J1の上位クラブにはAFCチャンピオンズリーグエリートやACL2の出場権が関わってきます。2026/27シーズンの日本の出場枠は、ACLエリートがダイレクト3枠とプレーオフを経るインダイレクト2枠、ACL2がダイレクト1枠という構成です。降格争いと同じくらい、上位争いにも明確な「ご褒美」が用意されているということです。

まとめ

  • 2026年前半の特別大会「明治安田Jリーグ百年構想リーグ」では、昇格・降格が一切行われなかった
  • 2026年8月開幕の2026-27シーズンからは、昇格・降格もプレーオフも通常どおり実施される
  • J1・J2・J3はいずれも20クラブ。J1からは下位3クラブが降格し、J2・J3からは上位2クラブが自動昇格、3位から6位がプレーオフで残り1枠を争う
  • J3とJFLの間は、JFL側の条件によって自動入れ替えまたは入れ替え戦になる
  • 成績に加えてクラブライセンスの交付が昇格の必須条件で、これを満たさないと順位を満たしても昇格できない
  • 2026-27シーズンはJ1が2027年6月6日、J2・J3が2027年5月23日に最終節を迎え、プレーオフと入れ替え戦は5月29日から6月6日にかけて行われる
  • 冬の中断期間があることで、残留争い・昇格争いは「後半戦で立て直せる」構造に変わった

ルールそのものは大きく変わっていません。変わったのは、そのルールが動く時間の流れ方です。
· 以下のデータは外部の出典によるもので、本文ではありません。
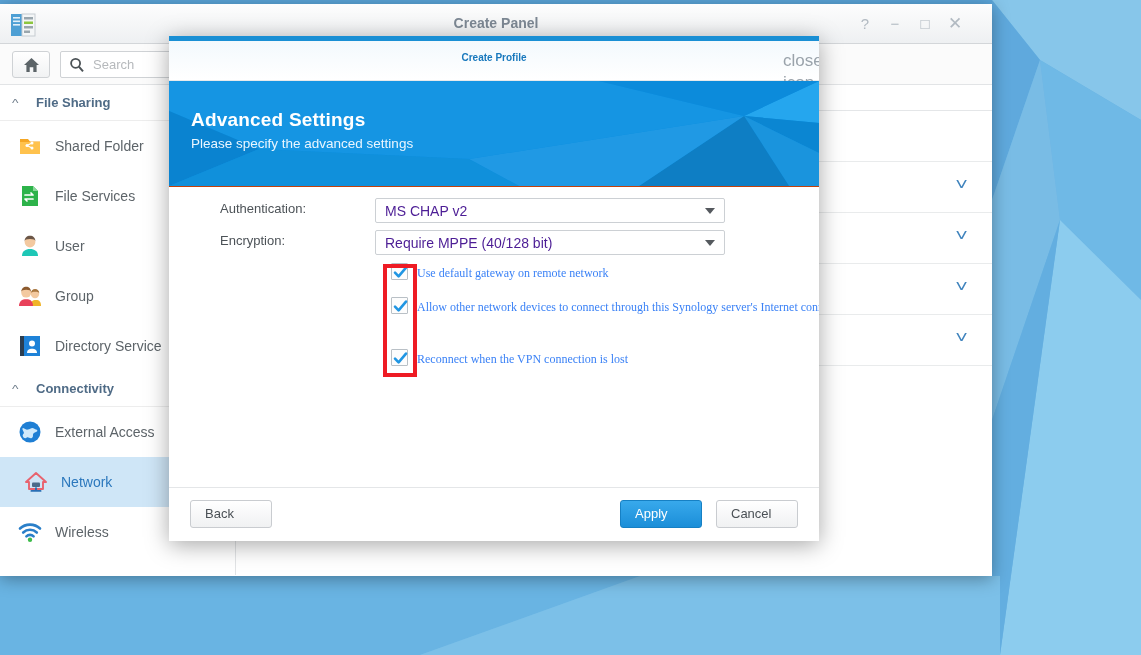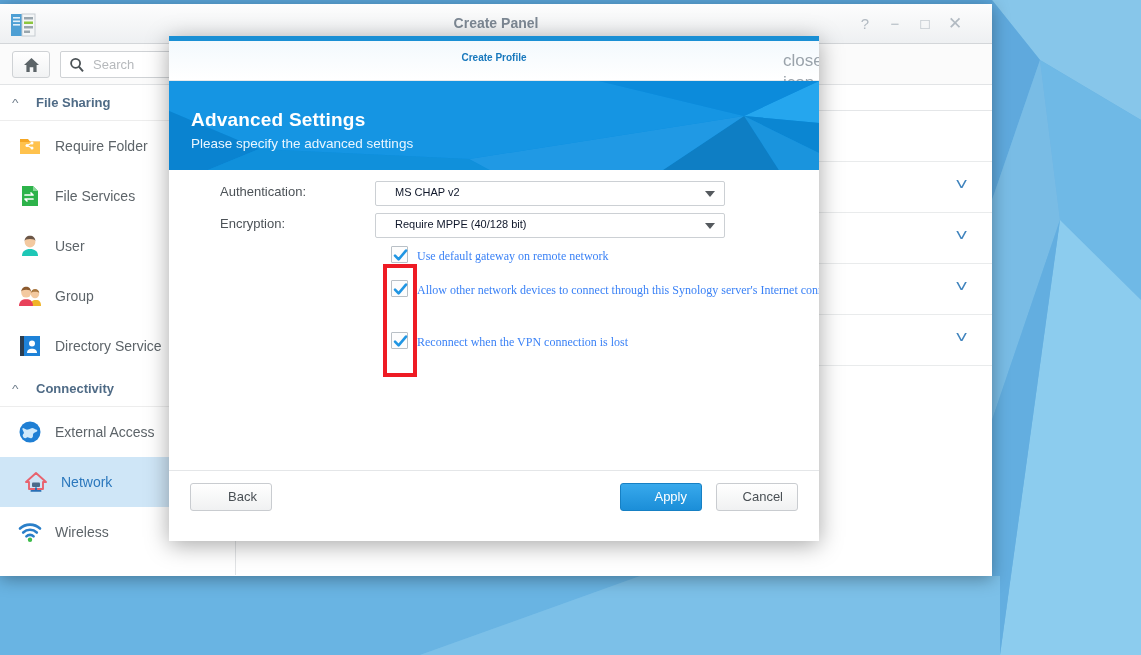"Advanced Settings" #dlg-banner { background: #14532d -> #c2410c; height: 89px -> 106px }
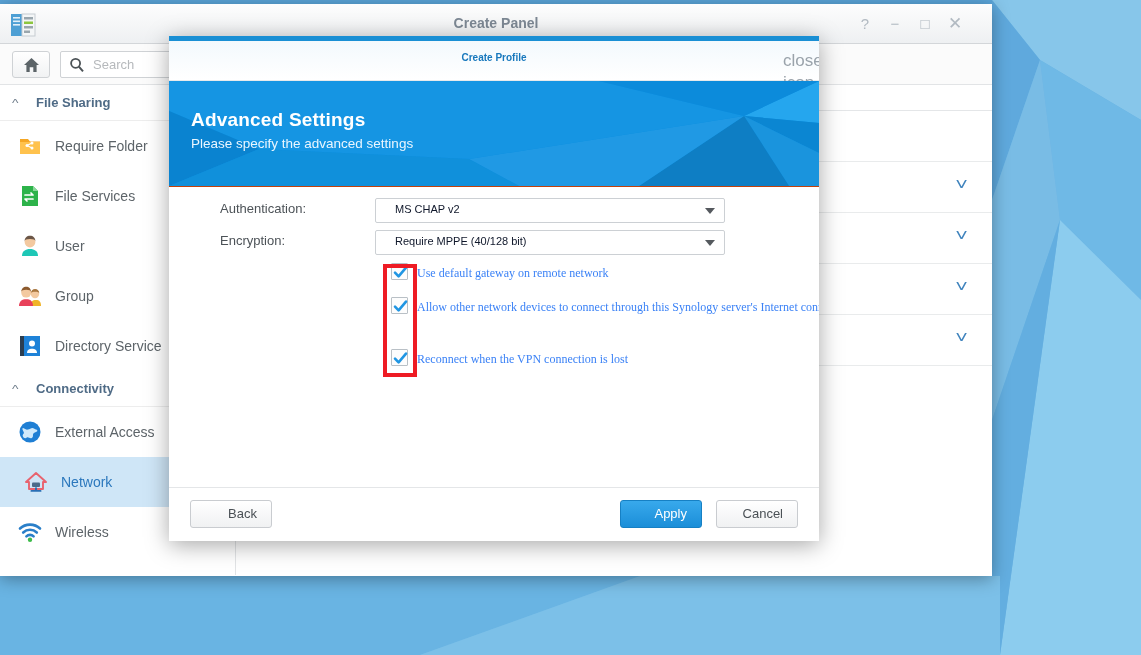"Require Folder" span.ilabel { text: Require -> Shared }
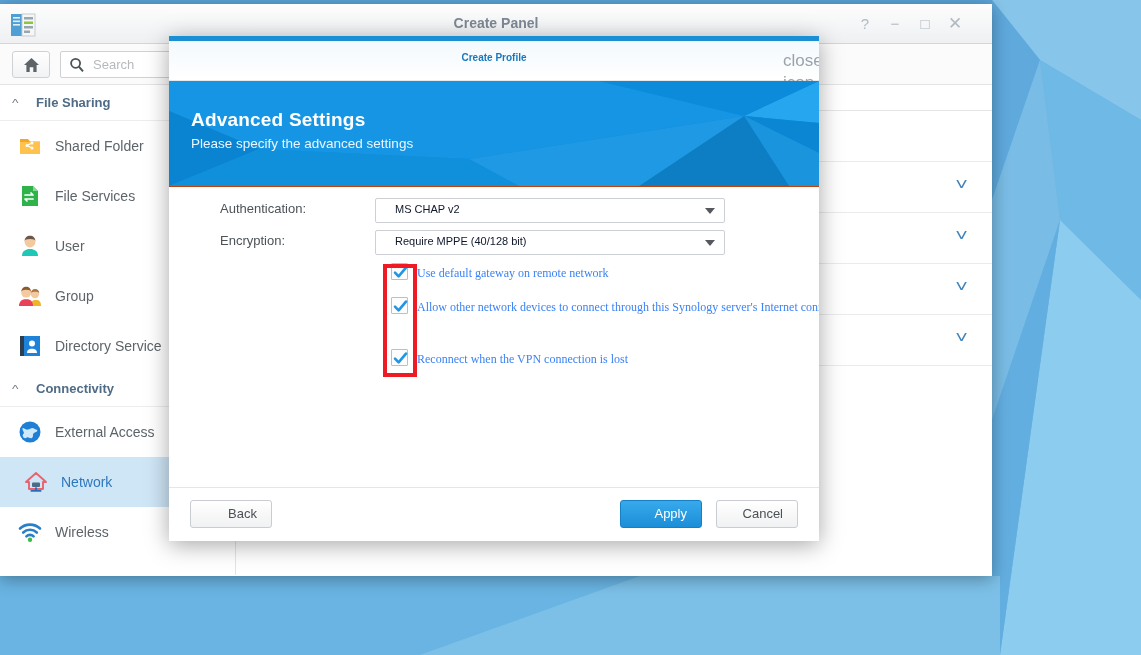"MS CHAP v2" .fselect .sv { color: #0f172a -> #4c1d95; font-size: 11px -> 14px; left: 19px -> 9px }
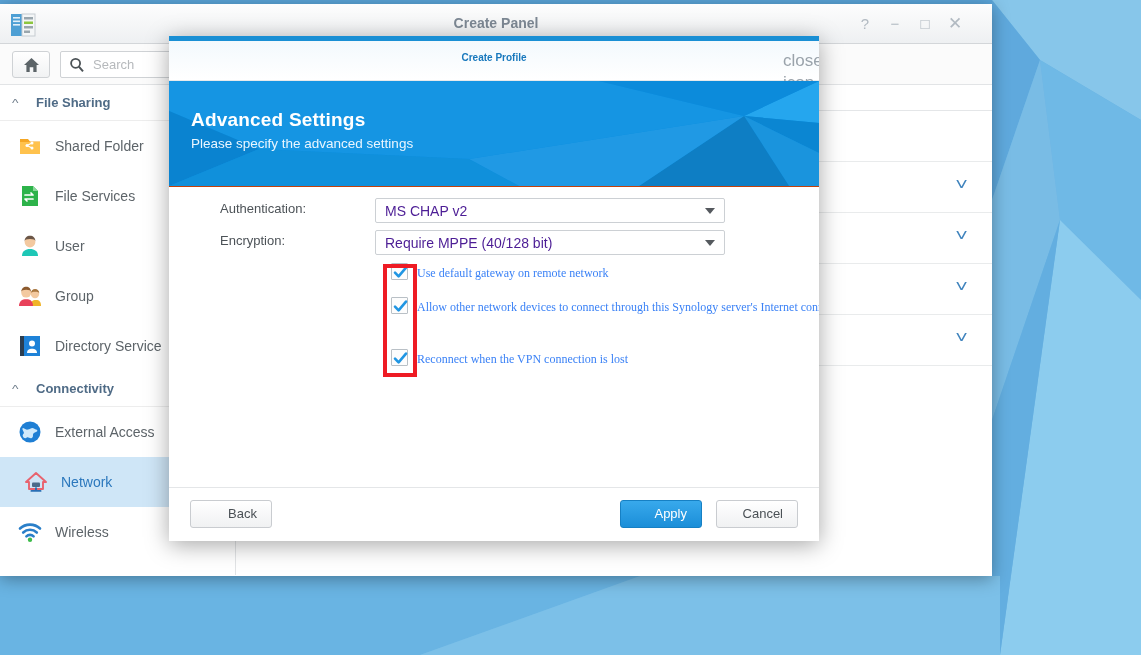"Back" .btn { text-align: right -> left }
降格圏に沈んだまま年を越しても、2カ月の中断を挟んで別のチームとして戻ってこられる。逆に、年内に築いたリードが春先に溶けてしまうこともある。これまでのJリーグにはなかった物語の形が、これから積み重なっていきます。順位表を眺めるときは、勝点だけでなく「残り何節あるのか」「中断まであと何試合か」も意識してみてください。見えてくるものが変わってくるはずです。